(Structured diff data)
-------------------------
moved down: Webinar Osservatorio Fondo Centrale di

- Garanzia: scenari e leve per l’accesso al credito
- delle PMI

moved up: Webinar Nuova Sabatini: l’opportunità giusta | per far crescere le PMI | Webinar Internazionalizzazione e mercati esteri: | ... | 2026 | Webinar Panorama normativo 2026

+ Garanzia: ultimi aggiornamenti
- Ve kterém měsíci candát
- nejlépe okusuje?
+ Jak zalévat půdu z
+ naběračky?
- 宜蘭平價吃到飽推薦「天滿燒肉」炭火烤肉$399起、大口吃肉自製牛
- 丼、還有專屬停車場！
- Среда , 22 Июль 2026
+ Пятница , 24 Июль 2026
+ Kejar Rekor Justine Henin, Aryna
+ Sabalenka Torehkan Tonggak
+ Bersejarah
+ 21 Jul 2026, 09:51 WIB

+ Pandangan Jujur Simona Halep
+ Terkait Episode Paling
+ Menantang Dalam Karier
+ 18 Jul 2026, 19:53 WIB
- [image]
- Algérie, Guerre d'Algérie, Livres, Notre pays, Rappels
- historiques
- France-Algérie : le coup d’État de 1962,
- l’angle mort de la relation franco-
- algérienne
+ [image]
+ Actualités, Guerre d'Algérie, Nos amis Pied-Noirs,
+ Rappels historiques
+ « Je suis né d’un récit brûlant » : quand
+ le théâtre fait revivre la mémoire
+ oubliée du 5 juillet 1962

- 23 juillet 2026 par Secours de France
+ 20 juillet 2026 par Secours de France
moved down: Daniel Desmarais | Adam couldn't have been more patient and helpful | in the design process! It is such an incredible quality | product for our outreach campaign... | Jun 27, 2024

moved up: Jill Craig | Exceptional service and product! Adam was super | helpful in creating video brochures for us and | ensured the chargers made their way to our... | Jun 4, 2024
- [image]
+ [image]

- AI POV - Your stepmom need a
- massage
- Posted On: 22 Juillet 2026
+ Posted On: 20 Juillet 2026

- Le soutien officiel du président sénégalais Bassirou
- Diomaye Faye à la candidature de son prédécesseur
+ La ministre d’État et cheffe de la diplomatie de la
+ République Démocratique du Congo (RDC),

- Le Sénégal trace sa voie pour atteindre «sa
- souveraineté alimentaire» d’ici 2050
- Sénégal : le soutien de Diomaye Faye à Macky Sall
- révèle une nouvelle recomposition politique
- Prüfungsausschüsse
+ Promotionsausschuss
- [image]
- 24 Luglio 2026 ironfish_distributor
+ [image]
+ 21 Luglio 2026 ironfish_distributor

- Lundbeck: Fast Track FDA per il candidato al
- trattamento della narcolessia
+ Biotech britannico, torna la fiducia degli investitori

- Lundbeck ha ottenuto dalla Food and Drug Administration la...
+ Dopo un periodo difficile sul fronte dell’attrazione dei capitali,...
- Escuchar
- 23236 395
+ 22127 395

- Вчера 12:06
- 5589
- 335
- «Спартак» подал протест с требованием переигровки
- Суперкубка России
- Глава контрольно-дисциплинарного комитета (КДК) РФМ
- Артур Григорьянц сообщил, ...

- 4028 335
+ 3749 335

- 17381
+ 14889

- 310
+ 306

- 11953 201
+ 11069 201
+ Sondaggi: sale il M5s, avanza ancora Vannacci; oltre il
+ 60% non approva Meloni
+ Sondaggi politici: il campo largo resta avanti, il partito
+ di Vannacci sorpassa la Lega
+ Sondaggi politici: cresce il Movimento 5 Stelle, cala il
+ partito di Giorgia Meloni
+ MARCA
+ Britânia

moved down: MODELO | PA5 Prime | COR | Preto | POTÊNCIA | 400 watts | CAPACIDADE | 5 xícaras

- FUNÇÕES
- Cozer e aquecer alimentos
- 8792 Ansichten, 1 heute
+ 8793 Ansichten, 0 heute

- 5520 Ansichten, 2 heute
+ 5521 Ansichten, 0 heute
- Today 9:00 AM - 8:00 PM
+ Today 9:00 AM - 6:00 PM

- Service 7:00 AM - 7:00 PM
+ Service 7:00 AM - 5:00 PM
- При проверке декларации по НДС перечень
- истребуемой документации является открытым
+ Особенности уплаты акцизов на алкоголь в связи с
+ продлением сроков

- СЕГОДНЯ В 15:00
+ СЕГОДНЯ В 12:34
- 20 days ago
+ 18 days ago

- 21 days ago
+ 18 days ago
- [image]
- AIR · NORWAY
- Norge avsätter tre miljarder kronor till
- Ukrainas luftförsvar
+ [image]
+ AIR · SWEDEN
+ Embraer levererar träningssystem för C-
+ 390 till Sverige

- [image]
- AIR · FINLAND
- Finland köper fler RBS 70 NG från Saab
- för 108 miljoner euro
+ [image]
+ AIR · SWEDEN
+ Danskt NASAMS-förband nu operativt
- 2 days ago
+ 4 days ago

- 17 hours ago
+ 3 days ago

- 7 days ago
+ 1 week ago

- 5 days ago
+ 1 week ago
-------------------------
### Work required
Every entry should be printed again exactly as written.

### Task output
moved down: Webinar Osservatorio Fondo Centrale di

- Garanzia: scenari e leve per l’accesso al credito
- delle PMI

moved up: Webinar Nuova Sabatini: l’opportunità giusta | per far crescere le PMI | Webinar Internazionalizzazione e mercati esteri: | ... | 2026 | Webinar Panorama normativo 2026

+ Garanzia: ultimi aggiornamenti
- Ve kterém měsíci candát
- nejlépe okusuje?
+ Jak zalévat půdu z
+ naběračky?
- 宜蘭平價吃到飽推薦「天滿燒肉」炭火烤肉$399起、大口吃肉自製牛
- 丼、還有專屬停車場！
- Среда , 22 Июль 2026
+ Пятница , 24 Июль 2026
+ Kejar Rekor Justine Henin, Aryna
+ Sabalenka Torehkan Tonggak
+ Bersejarah
+ 21 Jul 2026, 09:51 WIB

+ Pandangan Jujur Simona Halep
+ Terkait Episode Paling
+ Menantang Dalam Karier
+ 18 Jul 2026, 19:53 WIB
- [image]
- Algérie, Guerre d'Algérie, Livres, Notre pays, Rappels
- historiques
- France-Algérie : le coup d’État de 1962,
- l’angle mort de la relation franco-
- algérienne
+ [image]
+ Actualités, Guerre d'Algérie, Nos amis Pied-Noirs,
+ Rappels historiques
+ « Je suis né d’un récit brûlant » : quand
+ le théâtre fait revivre la mémoire
+ oubliée du 5 juillet 1962

- 23 juillet 2026 par Secours de France
+ 20 juillet 2026 par Secours de France
moved down: Daniel Desmarais | Adam couldn't have been more patient and helpful | in the design process! It is such an incredible quality | product for our outreach campaign... | Jun 27, 2024

moved up: Jill Craig | Exceptional service and product! Adam was super | helpful in creating video brochures for us and | ensured the chargers made their way to our... | Jun 4, 2024
- [image]
+ [image]

- AI POV - Your stepmom need a
- massage
- Posted On: 22 Juillet 2026
+ Posted On: 20 Juillet 2026

- Le soutien officiel du président sénégalais Bassirou
- Diomaye Faye à la candidature de son prédécesseur
+ La ministre d’État et cheffe de la diplomatie de la
+ République Démocratique du Congo (RDC),

- Le Sénégal trace sa voie pour atteindre «sa
- souveraineté alimentaire» d’ici 2050
- Sénégal : le soutien de Diomaye Faye à Macky Sall
- révèle une nouvelle recomposition politique
- Prüfungsausschüsse
+ Promotionsausschuss
- [image]
- 24 Luglio 2026 ironfish_distributor
+ [image]
+ 21 Luglio 2026 ironfish_distributor

- Lundbeck: Fast Track FDA per il candidato al
- trattamento della narcolessia
+ Biotech britannico, torna la fiducia degli investitori

- Lundbeck ha ottenuto dalla Food and Drug Administration la...
+ Dopo un periodo difficile sul fronte dell’attrazione dei capitali,...
- Escuchar
- 23236 395
+ 22127 395

- Вчера 12:06
- 5589
- 335
- «Спартак» подал протест с требованием переигровки
- Суперкубка России
- Глава контрольно-дисциплинарного комитета (КДК) РФМ
- Артур Григорьянц сообщил, ...

- 4028 335
+ 3749 335

- 17381
+ 14889

- 310
+ 306

- 11953 201
+ 11069 201
+ Sondaggi: sale il M5s, avanza ancora Vannacci; oltre il
+ 60% non approva Meloni
+ Sondaggi politici: il campo largo resta avanti, il partito
+ di Vannacci sorpassa la Lega
+ Sondaggi politici: cresce il Movimento 5 Stelle, cala il
+ partito di Giorgia Meloni
+ MARCA
+ Britânia

moved down: MODELO | PA5 Prime | COR | Preto | POTÊNCIA | 400 watts | CAPACIDADE | 5 xícaras

- FUNÇÕES
- Cozer e aquecer alimentos
- 8792 Ansichten, 1 heute
+ 8793 Ansichten, 0 heute

- 5520 Ansichten, 2 heute
+ 5521 Ansichten, 0 heute
- Today 9:00 AM - 8:00 PM
+ Today 9:00 AM - 6:00 PM

- Service 7:00 AM - 7:00 PM
+ Service 7:00 AM - 5:00 PM
- При проверке декларации по НДС перечень
- истребуемой документации является открытым
+ Особенности уплаты акцизов на алкоголь в связи с
+ продлением сроков

- СЕГОДНЯ В 15:00
+ СЕГОДНЯ В 12:34
- 20 days ago
+ 18 days ago

- 21 days ago
+ 18 days ago
- [image]
- AIR · NORWAY
- Norge avsätter tre miljarder kronor till
- Ukrainas luftförsvar
+ [image]
+ AIR · SWEDEN
+ Embraer levererar träningssystem för C-
+ 390 till Sverige

- [image]
- AIR · FINLAND
- Finland köper fler RBS 70 NG från Saab
- för 108 miljoner euro
+ [image]
+ AIR · SWEDEN
+ Danskt NASAMS-förband nu operativt
- 2 days ago
+ 4 days ago

- 17 hours ago
+ 3 days ago

- 7 days ago
+ 1 week ago

- 5 days ago
+ 1 week ago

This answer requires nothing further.